#### THE TASK:
How many lines in the records below hold the string "none"? Please answer with the number and nothing more.

── RECORDS

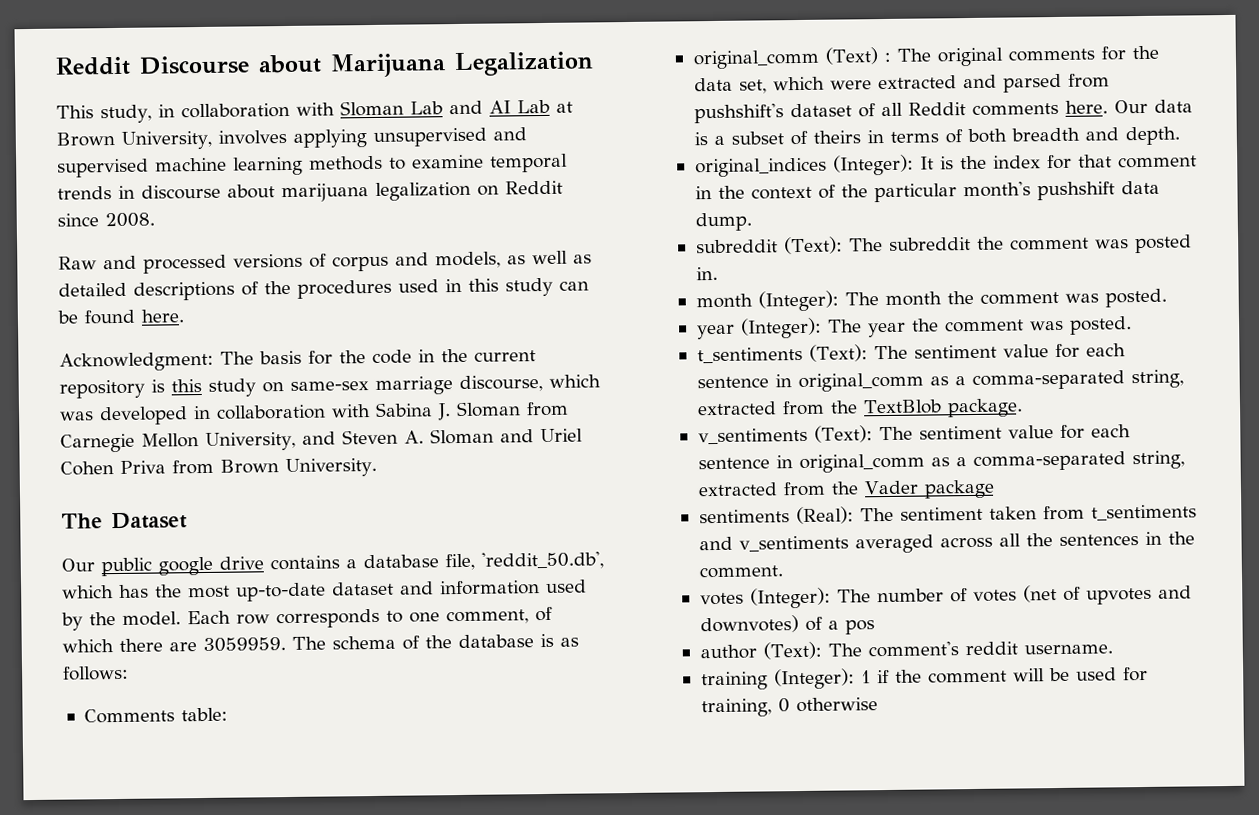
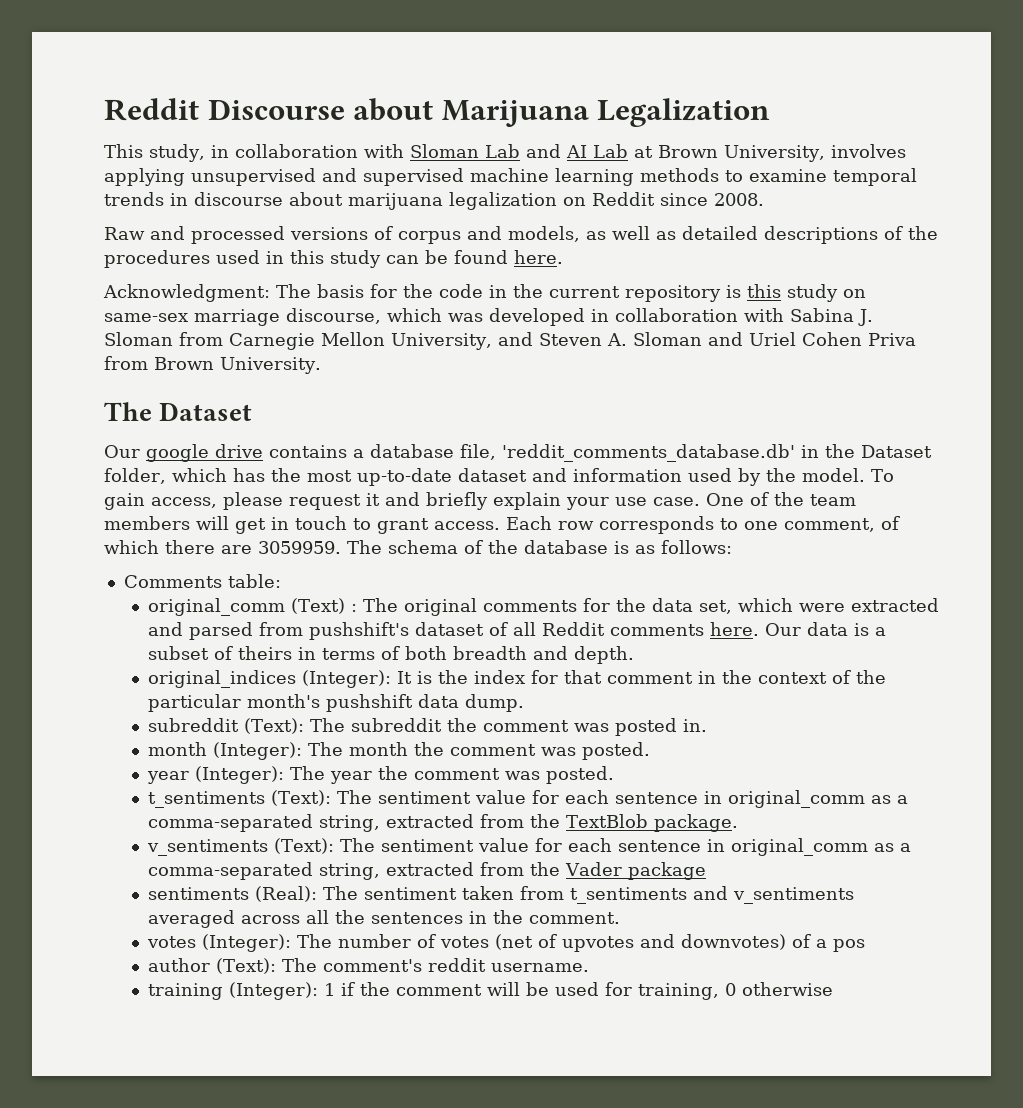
[101,557,152,577] public -> (140, 451) none
[481,551,604,570] 'reddit_50.db', -> [502,444,932,462] [104,468,166,484] 'reddit_comments_database.db' in the Dataset folder,
(181, 618) none -> [870,469,894,482] [104,492,856,510] [104,516,500,534] To gain access, please request it and briefly explain your use case. One of the team members will get in touch to grant access.

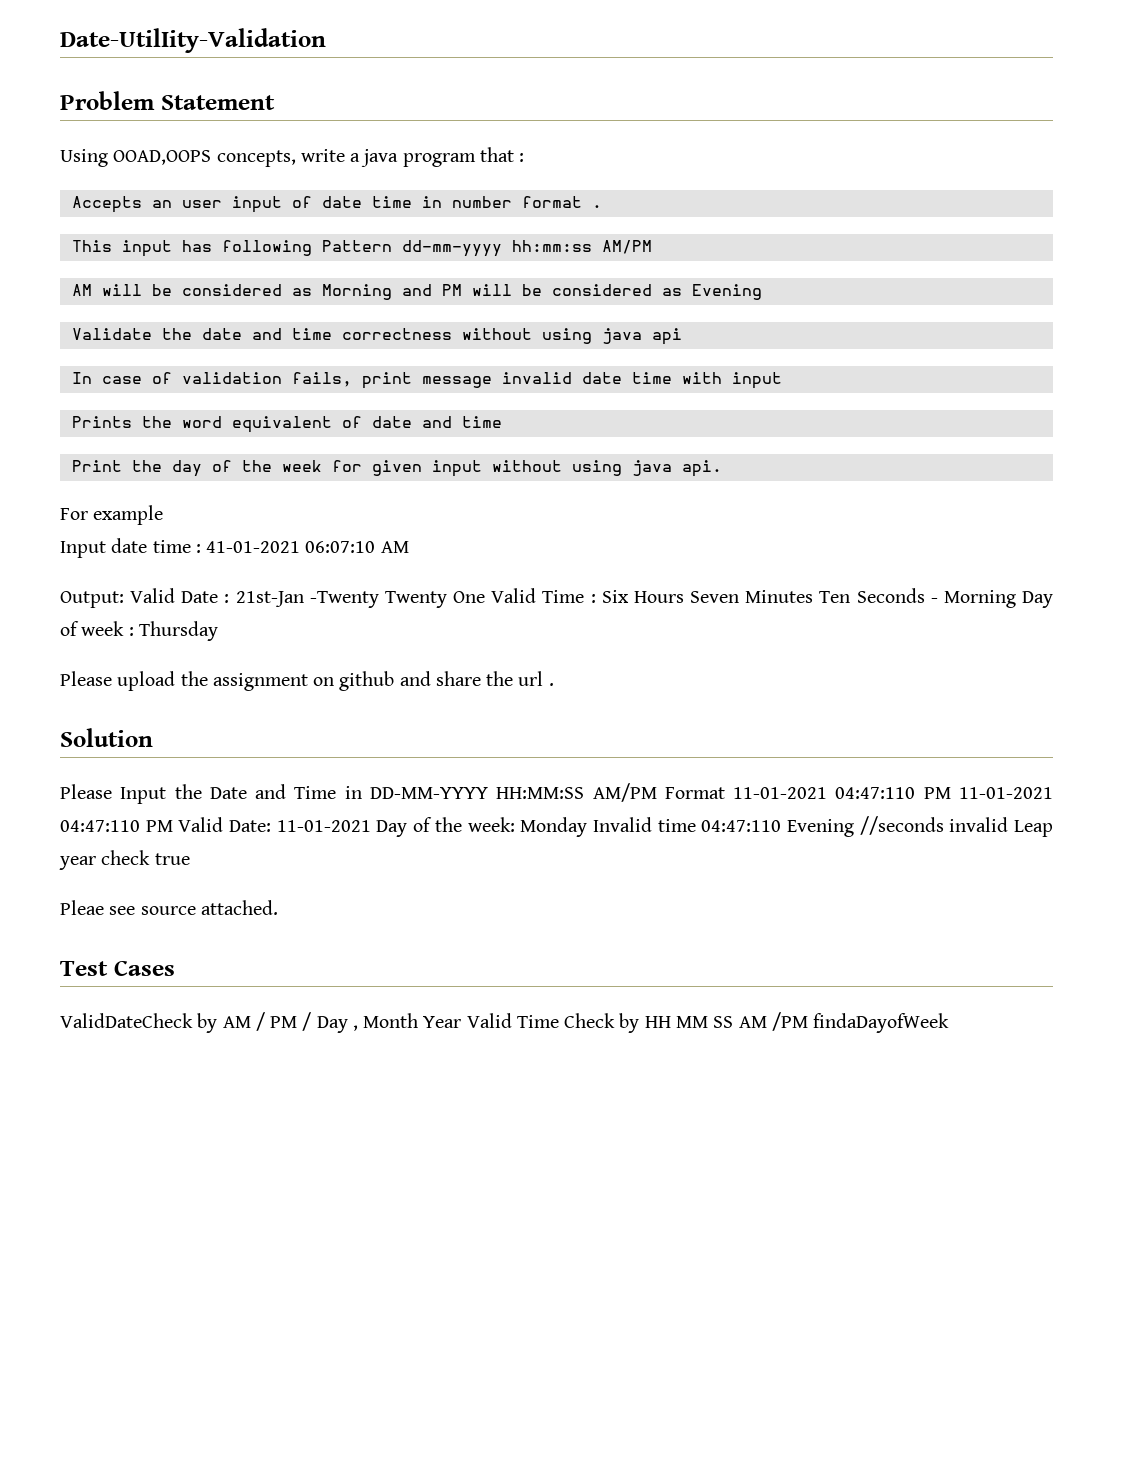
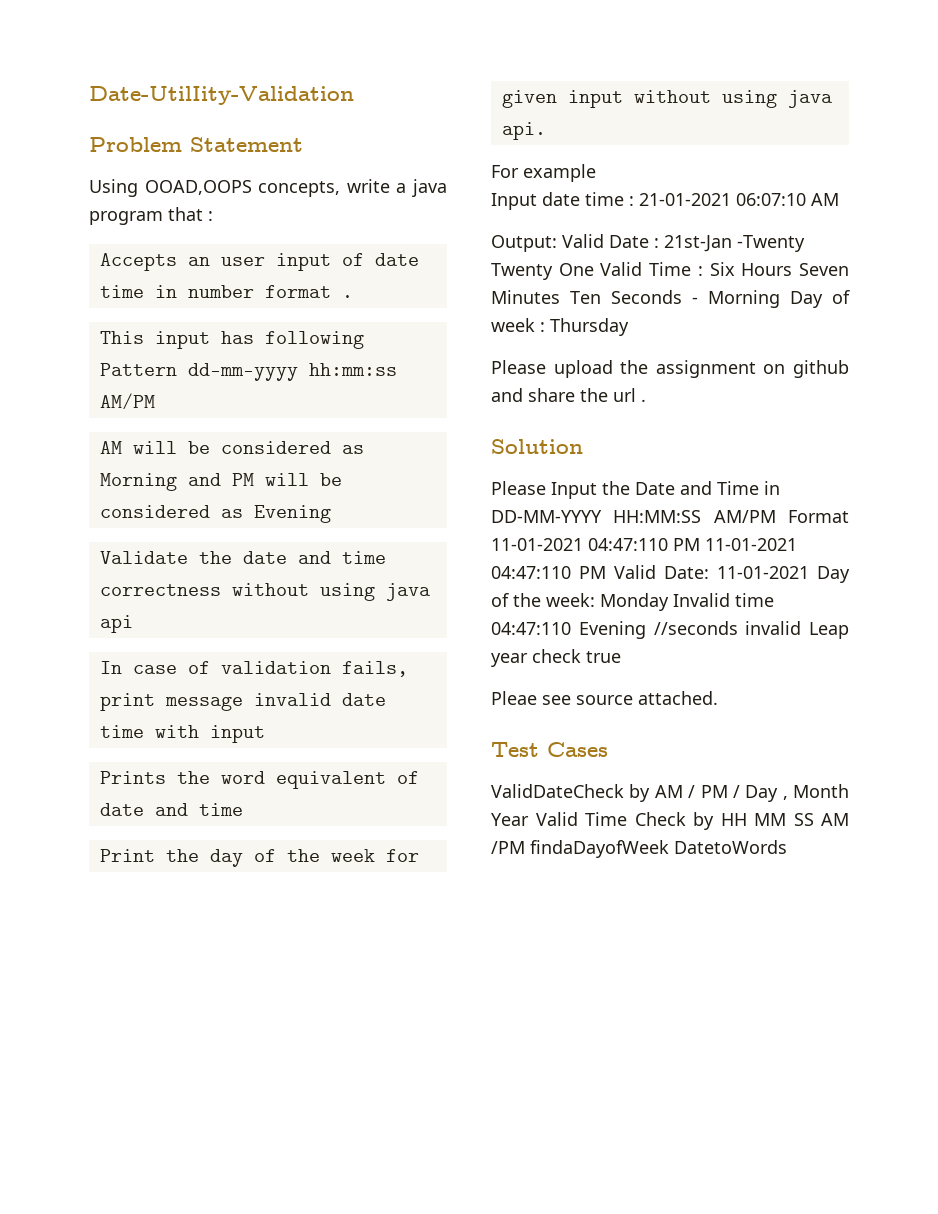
[206,541,301,553] 41-01-2021 -> [639,193,731,206] 21-01-2021
(950, 1023) none -> [674,840,787,854] DatetoWords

────

#### REPLY:
3